## Work order
All of the records below need to be written out exactly, but without the pictures.

## Supplied material
+ + +

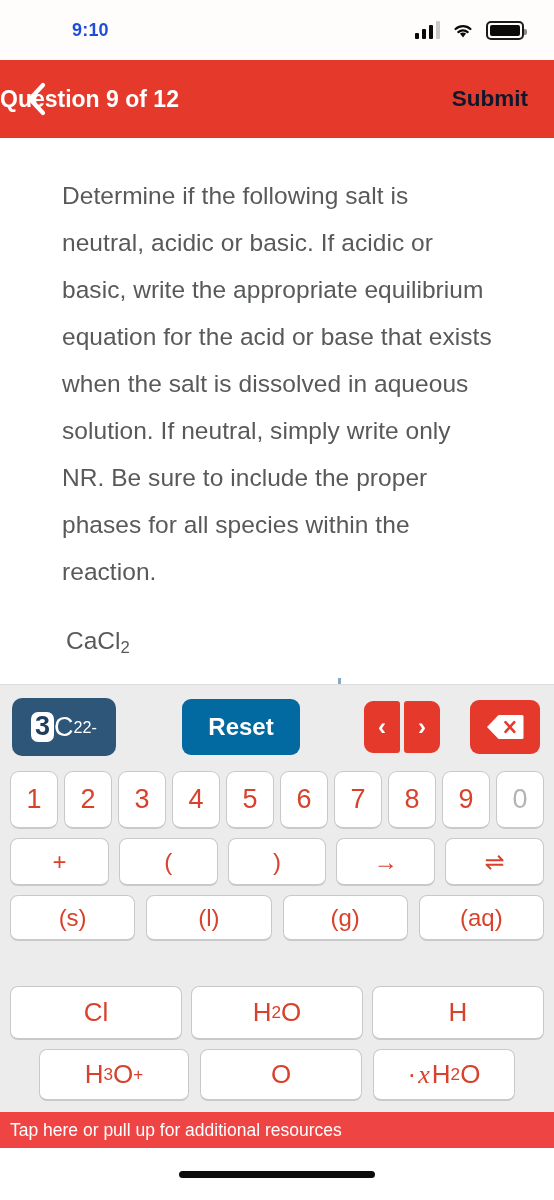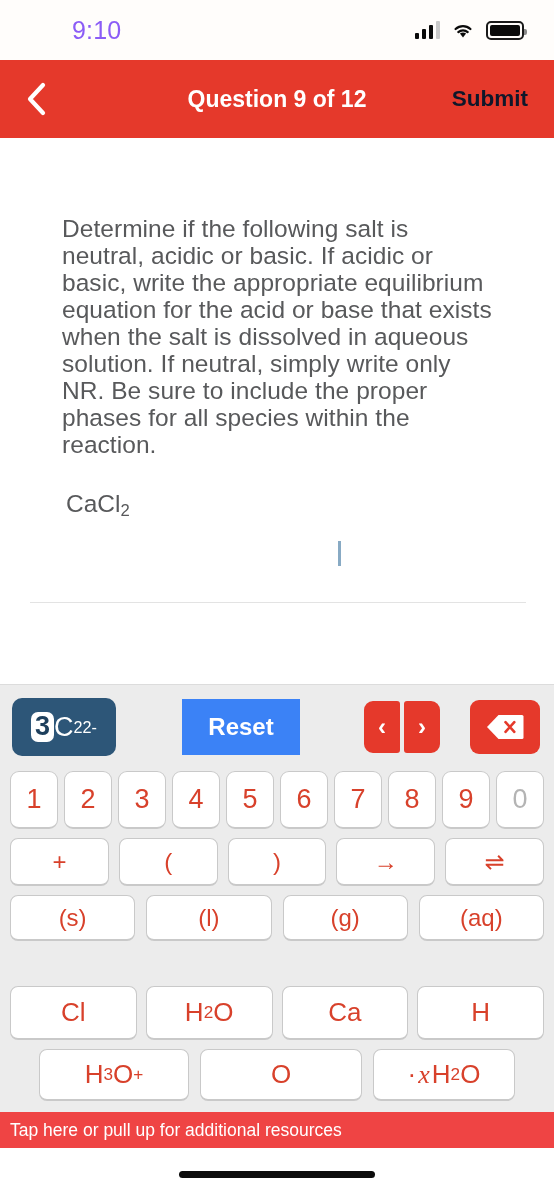--- a/index.html
+++ b/index.html
@@ -27,23 +27,23 @@
     height: 60px;
     flex: 0 0 60px;
     background: #fffdfb;
     display: flex;
     align-items: center;
     justify-content: space-between;
     padding: 0 30px 0 0;
     position: relative;
   }
   .status-time {
-    font-size: 25px;
-    font-weight: normal;
-    color: #8b5cf6;
+    font-size: 18px;
+    font-weight: bold;
+    color: #1d4ed8;
     letter-spacing: 0.2px;
     margin-left: 72px;
   }
   .status-icons {
     display: flex;
     align-items: center;
     gap: 11px;
   }
   .signal-bars {
     display: flex;
@@ -103,21 +103,20 @@
     height: 44px;
     display: flex;
     align-items: center;
     justify-content: flex-start;
     cursor: pointer;
   }
   .nav-back svg { display: block; }
   .nav-title {
     position: absolute;
     left: 0; right: 0;
-    text-align: center;
     color: #ffffff;
     font-size: 23px;
     font-weight: bold;
     pointer-events: none;
   }
   .nav-submit {
     margin-left: auto;
     color: #0f172a;
     font-size: 22.5px;
     font-weight: bold;
@@ -128,25 +127,24 @@
   
   .question-area {
     flex: 1 1 auto;
     background: #ffffff;
     padding: 34px 36px 0 62px;
     position: relative;
     overflow: hidden;
   }
   .question-text {
     font-size: 24.5px;
-    line-height: 27px;
+    line-height: 47px;
     color: #58595b;
     letter-spacing: 0.05px;
     max-width: 430px;
-    margin-top: 43px;
   }
   .formula-line {
     font-size: 24.5px;
     color: #58595b;
     margin-top: 32px;
     margin-left: 4px;
   }
   .formula-line sub {
     font-size: 0.68em;
     vertical-align: -0.22em;
@@ -213,23 +211,23 @@
     border-radius: 7px;
     padding: 1px 4px 2px 4px;
     font-weight: bold;
     line-height: 1;
     display: inline-block;
   }
   .chip-token sub { font-size: 0.6em; vertical-align: -0.25em; }
   .chip-token sup { font-size: 0.6em; vertical-align: 0.45em; }
 
   .btn-reset {
-    background: #3b82f6;
+    background: #0369a1;
     color: #ffffff;
-    border-radius: 0;
+    border-radius: 9px;
     height: 56px;
     width: 118px;
     display: flex;
     align-items: center;
     justify-content: center;
     font-size: 24px;
     font-weight: bold;
     margin-left: 66px;
     cursor: pointer;
   }
@@ -431,23 +429,20 @@
     <div class="kp-row species-row">
       <div class="key">
         <span>Cl</span>
       </div>
       <div class="key">
         <span>H</span>
           <sub>2</sub>
           <span>O</span>
       </div>
       <div class="key">
-        <span>Ca</span>
-      </div>
-      <div class="key">
         <span>H</span>
       </div>
     </div>
 
     <div class="kp-row last-row">
       <div class="key k-h3o">
         <span>H</span>
           <sub>3</sub>
           <span>O</span>
           <sup>+</sup>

+ + +

## Final answer
--- a/index.html
+++ b/index.html
@@ -27,23 +27,23 @@
     height: 60px;
     flex: 0 0 60px;
     background: #fffdfb;
     display: flex;
     align-items: center;
     justify-content: space-between;
     padding: 0 30px 0 0;
     position: relative;
   }
   .status-time {
-    font-size: 25px;
-    font-weight: normal;
-    color: #8b5cf6;
+    font-size: 18px;
+    font-weight: bold;
+    color: #1d4ed8;
     letter-spacing: 0.2px;
     margin-left: 72px;
   }
   .status-icons {
     display: flex;
     align-items: center;
     gap: 11px;
   }
   .signal-bars {
     display: flex;
@@ -103,21 +103,20 @@
     height: 44px;
     display: flex;
     align-items: center;
     justify-content: flex-start;
     cursor: pointer;
   }
   .nav-back svg { display: block; }
   .nav-title {
     position: absolute;
     left: 0; right: 0;
-    text-align: center;
     color: #ffffff;
     font-size: 23px;
     font-weight: bold;
     pointer-events: none;
   }
   .nav-submit {
     margin-left: auto;
     color: #0f172a;
     font-size: 22.5px;
     font-weight: bold;
@@ -128,25 +127,24 @@
   
   .question-area {
     flex: 1 1 auto;
     background: #ffffff;
     padding: 34px 36px 0 62px;
     position: relative;
     overflow: hidden;
   }
   .question-text {
     font-size: 24.5px;
-    line-height: 27px;
+    line-height: 47px;
     color: #58595b;
     letter-spacing: 0.05px;
     max-width: 430px;
-    margin-top: 43px;
   }
   .formula-line {
     font-size: 24.5px;
     color: #58595b;
     margin-top: 32px;
     margin-left: 4px;
   }
   .formula-line sub {
     font-size: 0.68em;
     vertical-align: -0.22em;
@@ -213,23 +211,23 @@
     border-radius: 7px;
     padding: 1px 4px 2px 4px;
     font-weight: bold;
     line-height: 1;
     display: inline-block;
   }
   .chip-token sub { font-size: 0.6em; vertical-align: -0.25em; }
   .chip-token sup { font-size: 0.6em; vertical-align: 0.45em; }
 
   .btn-reset {
-    background: #3b82f6;
+    background: #0369a1;
     color: #ffffff;
-    border-radius: 0;
+    border-radius: 9px;
     height: 56px;
     width: 118px;
     display: flex;
     align-items: center;
     justify-content: center;
     font-size: 24px;
     font-weight: bold;
     margin-left: 66px;
     cursor: pointer;
   }
@@ -431,23 +429,20 @@
     <div class="kp-row species-row">
       <div class="key">
         <span>Cl</span>
       </div>
       <div class="key">
         <span>H</span>
           <sub>2</sub>
           <span>O</span>
       </div>
       <div class="key">
-        <span>Ca</span>
-      </div>
-      <div class="key">
         <span>H</span>
       </div>
     </div>
 
     <div class="kp-row last-row">
       <div class="key k-h3o">
         <span>H</span>
           <sub>3</sub>
           <span>O</span>
           <sup>+</sup>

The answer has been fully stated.